Bill Beutel, who helped bring about a sea change in the nature of local television news as the dapper and unruffled anchor of "Eyewitness News" at WABC-TV in New York for more than 30 years, died at his home in Pinehurst, N.C. He was 75.
The cause was complications from a progressive neurological disorder, his wife, Adair, said.
Though Mr. Beutel's tenure at "Eyewitness News" stretched from 1970 to 2001, his on-air personality was most strongly defined in the first 16 years, during which he was anchor opposite the wry and sometimes acerbic Roger Grimsby, who died in 1995.
Their innovative style of presenting the news, often called "happy talk" to Mr. Beutel's annoyance, led to imitations in local news broadcasts all over the country.
WABC-TV created the format in 1968 while Mr. Beutel was the London bureau chief for ABC News. Several anchors were tried opposite Mr. Grimsby, but all were consumed by his overpowering personality, said Albert T. Primo, who was then the director of news and public affairs for WABC-TV.
Mr. Beutel, who had been a local anchor before going to London, was brought to New York for a tryout. The two clicked immediately.
"I needed somebody who had confidence in himself and could keep his own style," Mr. Primo said yesterday in an interview. "Sure enough, his experience, his confidence, his presence and his humor came through."

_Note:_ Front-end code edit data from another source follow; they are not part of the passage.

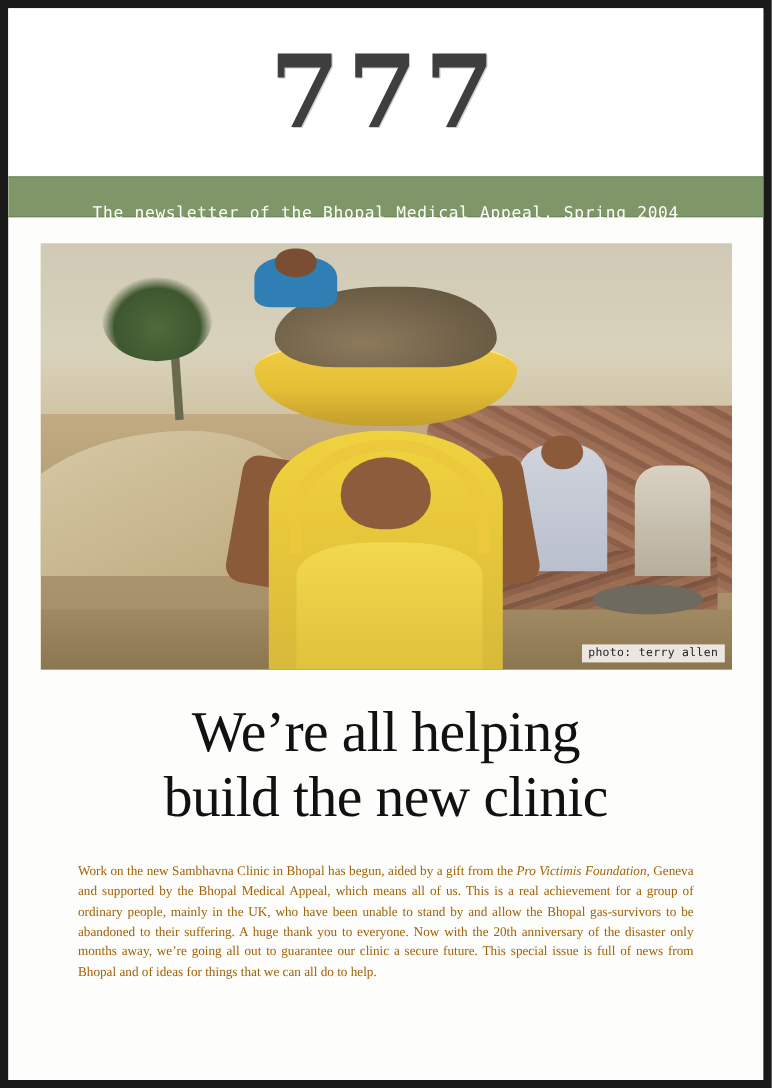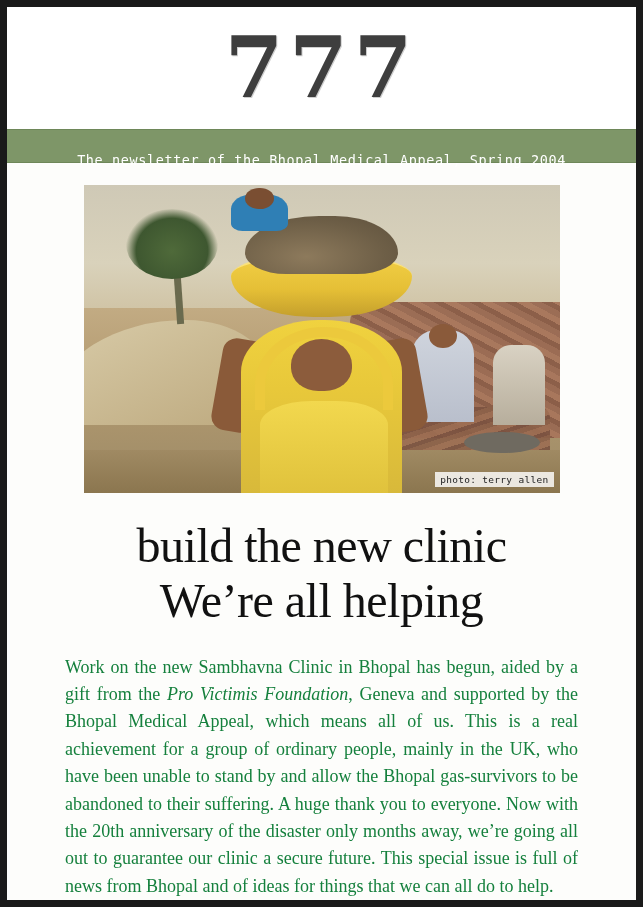"photo: terry allen" .photo-wrap { width: 476px -> 576px }
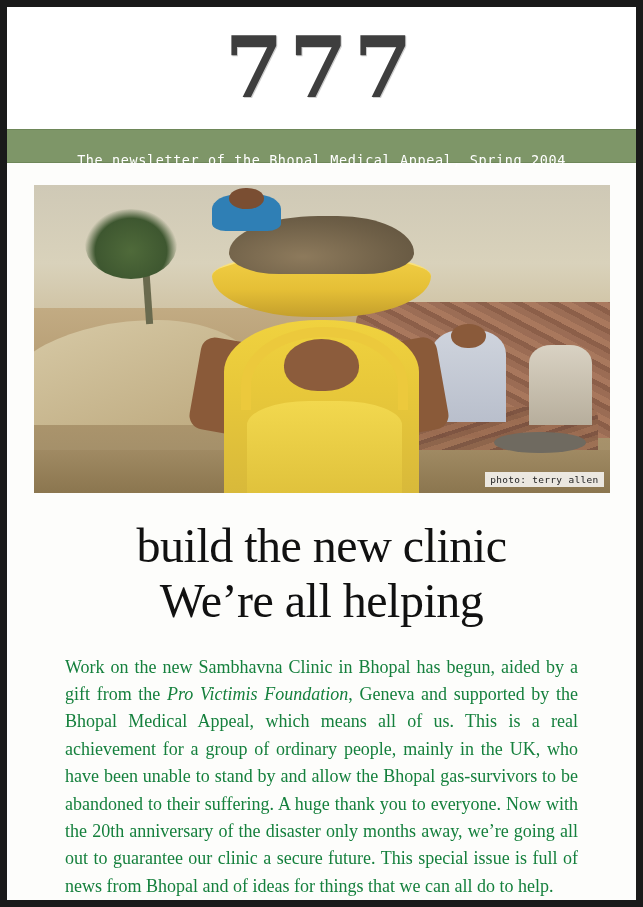"build the new clinic" span.headline-line { order: before "We’re all helping" -> after "We’re all helping" }
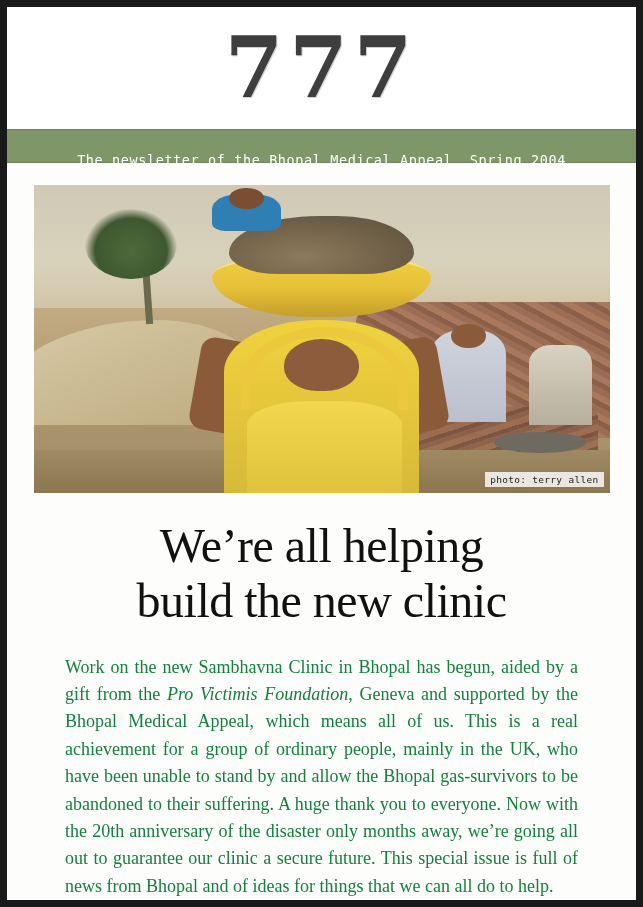"Work on the new Sambhavna" .standfirst { color: #15803d -> #a16207; font-size: 18px -> 11px }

"He was everyman and you could identify with him," Mr. Primo added.
Mr. Beutel's everyman quality was in line with the humanized, man-on-the-street approach of "Eyewitness News." The result was described in February 1972 by John J. O'Connor, the television critic for The New York Times, as "the freshest, brightest and liveliest example of local news coverage on commercial TV."
In keeping with the program's focus on covering stories from the perspective of everyday people, Mr. Beutel also traveled to Vietnam, Israel and Uganda, reporting the New York angle on international stories.
On January 6, 1975, Mr. Beutel joined Stephanie Edwards as host of a new morning show, "AM America," which was created by ABC to compete with the successful "Today" show on NBC and "The CBS Morning News."
The show struggled and on Nov. 3 of that year was replaced by "Good Morning America."
But Mr. Beutel never left "Eyewitness," staying on for another 15 years after Mr. Grimsby left in 1986.
In 1962, he joined ABC as a reporter for the national news broadcast and as an anchor on the local New York news program "The Big News." Up to then his name had been pronounced "BOY-tel," but at the beginning of his first live broadcast on WABC-TV, the narrator pronounced it, "Byoo-TEL." The new pronunciation stuck.
He became the London bureau chief for ABC News in 1968.
Mr. Beutel retired as anchor of "Eyewitness News" in 2001 but continued to work as a correspondent until 2003, including a stint reporting on the civil war in Sierra Leone.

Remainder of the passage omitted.